→ **Problem description**
Look below for the line with "[714,1025,830,1038] [79,1063,404,1077] query", then give it again exactly, along with every line that comes after it, the final line included.

→ **Input records**
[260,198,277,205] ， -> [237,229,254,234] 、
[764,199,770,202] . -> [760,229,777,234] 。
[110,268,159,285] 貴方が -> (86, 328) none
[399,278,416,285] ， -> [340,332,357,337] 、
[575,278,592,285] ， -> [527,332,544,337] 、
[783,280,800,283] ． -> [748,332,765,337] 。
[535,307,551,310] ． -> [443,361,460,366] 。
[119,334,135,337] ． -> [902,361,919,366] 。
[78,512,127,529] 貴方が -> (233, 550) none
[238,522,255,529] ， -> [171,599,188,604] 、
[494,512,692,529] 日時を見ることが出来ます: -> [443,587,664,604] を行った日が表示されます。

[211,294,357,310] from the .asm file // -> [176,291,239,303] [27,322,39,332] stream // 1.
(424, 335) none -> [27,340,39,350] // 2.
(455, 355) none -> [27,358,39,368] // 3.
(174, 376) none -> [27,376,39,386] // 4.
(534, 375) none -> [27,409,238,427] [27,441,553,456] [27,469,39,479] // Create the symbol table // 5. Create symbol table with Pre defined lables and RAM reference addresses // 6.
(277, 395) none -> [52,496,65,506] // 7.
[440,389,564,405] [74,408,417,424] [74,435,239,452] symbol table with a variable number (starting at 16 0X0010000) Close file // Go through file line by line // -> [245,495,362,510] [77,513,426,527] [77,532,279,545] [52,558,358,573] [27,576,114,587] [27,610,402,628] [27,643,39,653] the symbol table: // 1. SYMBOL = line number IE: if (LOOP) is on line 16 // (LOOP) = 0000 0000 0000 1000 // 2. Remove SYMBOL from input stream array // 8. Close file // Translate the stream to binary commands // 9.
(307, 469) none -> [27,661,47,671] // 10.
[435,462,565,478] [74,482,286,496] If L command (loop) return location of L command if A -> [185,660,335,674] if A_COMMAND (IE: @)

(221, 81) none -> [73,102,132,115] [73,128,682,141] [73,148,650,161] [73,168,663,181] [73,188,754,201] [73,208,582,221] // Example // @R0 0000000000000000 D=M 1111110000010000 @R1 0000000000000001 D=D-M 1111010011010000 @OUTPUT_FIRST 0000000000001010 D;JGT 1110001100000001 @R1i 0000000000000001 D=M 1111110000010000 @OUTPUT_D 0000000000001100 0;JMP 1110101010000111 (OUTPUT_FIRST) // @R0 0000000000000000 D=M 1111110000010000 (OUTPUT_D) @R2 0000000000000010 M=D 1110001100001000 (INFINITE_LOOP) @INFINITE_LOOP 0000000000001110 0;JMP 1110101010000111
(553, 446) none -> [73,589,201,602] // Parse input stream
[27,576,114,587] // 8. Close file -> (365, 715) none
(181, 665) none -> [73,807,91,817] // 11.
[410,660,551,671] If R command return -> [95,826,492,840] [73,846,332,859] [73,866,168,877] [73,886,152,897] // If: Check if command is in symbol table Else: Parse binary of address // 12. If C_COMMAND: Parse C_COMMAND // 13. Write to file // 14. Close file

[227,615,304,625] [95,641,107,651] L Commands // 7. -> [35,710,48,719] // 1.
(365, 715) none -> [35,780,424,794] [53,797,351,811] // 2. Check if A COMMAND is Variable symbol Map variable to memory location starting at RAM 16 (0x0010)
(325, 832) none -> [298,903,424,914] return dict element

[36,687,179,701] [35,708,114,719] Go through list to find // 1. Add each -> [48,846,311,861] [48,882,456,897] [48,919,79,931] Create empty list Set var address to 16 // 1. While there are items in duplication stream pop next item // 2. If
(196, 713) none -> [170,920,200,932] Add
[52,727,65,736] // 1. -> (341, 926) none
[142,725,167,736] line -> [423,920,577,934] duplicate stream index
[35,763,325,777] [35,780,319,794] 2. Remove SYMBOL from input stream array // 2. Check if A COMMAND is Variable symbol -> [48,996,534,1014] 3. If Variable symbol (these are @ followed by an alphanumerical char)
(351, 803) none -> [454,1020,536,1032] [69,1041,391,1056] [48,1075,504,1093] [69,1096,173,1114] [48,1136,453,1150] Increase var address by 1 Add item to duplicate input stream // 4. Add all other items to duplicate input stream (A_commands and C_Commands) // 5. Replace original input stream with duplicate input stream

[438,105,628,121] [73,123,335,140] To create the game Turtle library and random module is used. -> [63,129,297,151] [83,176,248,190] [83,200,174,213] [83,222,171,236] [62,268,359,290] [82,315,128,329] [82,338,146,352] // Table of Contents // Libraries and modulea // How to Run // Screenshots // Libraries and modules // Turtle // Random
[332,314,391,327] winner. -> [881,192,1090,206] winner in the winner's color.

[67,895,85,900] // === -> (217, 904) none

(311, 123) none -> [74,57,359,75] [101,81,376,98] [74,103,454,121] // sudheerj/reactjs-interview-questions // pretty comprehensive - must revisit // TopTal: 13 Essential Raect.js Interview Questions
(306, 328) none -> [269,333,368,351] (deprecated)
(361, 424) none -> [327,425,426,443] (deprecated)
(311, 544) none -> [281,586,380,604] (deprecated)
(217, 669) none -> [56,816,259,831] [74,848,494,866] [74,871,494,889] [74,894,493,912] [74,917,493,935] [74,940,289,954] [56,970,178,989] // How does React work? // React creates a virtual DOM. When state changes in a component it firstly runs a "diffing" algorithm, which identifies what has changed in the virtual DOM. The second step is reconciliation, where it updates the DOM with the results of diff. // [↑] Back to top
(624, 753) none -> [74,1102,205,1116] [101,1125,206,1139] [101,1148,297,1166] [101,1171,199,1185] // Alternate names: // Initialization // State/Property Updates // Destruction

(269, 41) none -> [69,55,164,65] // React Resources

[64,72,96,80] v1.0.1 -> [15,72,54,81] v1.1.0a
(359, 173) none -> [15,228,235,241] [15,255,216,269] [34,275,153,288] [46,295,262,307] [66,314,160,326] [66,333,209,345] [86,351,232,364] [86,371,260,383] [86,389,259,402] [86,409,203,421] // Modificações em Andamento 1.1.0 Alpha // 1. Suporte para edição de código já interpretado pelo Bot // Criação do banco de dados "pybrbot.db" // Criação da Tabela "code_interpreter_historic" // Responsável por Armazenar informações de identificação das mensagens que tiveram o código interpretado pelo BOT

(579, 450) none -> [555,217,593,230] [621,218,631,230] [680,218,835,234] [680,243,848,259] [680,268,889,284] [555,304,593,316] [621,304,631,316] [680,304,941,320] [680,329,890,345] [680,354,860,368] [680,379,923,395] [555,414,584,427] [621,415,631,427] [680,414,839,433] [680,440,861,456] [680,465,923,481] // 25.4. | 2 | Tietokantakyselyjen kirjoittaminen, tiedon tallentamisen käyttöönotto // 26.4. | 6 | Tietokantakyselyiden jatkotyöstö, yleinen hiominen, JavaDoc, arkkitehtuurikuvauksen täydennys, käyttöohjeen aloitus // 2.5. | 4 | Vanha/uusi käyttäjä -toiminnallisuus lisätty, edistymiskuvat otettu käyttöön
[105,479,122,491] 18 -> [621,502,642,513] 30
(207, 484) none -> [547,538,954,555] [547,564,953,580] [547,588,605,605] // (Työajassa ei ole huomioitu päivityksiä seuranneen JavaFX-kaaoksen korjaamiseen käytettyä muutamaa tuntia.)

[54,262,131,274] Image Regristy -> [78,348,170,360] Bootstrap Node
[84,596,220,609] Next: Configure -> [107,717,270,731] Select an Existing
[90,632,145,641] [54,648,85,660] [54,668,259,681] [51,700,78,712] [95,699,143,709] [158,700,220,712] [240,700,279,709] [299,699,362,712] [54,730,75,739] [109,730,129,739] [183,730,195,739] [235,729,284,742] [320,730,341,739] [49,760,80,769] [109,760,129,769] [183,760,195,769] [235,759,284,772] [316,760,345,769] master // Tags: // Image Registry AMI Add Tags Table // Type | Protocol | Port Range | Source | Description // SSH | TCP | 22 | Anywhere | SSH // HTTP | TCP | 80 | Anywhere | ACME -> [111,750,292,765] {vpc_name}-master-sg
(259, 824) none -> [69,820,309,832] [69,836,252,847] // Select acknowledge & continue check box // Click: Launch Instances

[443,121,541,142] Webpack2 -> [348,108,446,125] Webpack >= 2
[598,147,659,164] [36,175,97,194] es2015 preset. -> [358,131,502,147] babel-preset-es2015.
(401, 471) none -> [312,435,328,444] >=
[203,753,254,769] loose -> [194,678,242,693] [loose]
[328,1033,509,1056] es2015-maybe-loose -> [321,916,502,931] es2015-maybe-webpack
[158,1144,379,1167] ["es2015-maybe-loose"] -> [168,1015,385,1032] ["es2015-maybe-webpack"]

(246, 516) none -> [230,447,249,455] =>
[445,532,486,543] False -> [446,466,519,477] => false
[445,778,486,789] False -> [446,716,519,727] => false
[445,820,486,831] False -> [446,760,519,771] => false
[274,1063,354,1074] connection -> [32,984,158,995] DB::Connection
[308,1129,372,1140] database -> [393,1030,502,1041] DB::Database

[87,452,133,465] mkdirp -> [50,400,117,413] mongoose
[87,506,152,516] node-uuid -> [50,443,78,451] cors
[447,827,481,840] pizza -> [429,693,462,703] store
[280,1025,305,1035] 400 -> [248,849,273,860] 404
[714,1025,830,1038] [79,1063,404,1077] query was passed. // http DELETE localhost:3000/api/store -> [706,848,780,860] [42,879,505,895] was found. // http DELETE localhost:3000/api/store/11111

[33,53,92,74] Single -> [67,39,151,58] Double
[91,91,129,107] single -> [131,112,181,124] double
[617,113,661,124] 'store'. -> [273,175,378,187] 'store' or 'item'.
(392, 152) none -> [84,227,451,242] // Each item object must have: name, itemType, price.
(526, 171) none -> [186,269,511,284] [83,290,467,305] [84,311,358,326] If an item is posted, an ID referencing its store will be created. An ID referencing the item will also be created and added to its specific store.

→ **Answer area**
[714,1025,830,1038] [79,1063,404,1077] query was passed. // http DELETE localhost:3000/api/store -> [706,848,780,860] [42,879,505,895] was found. // http DELETE localhost:3000/api/store/11111

[33,53,92,74] Single -> [67,39,151,58] Double
[91,91,129,107] single -> [131,112,181,124] double
[617,113,661,124] 'store'. -> [273,175,378,187] 'store' or 'item'.
(392, 152) none -> [84,227,451,242] // Each item object must have: name, itemType, price.
(526, 171) none -> [186,269,511,284] [83,290,467,305] [84,311,358,326] If an item is posted, an ID referencing its store will be created. An ID referencing the item will also be created and added to its specific store.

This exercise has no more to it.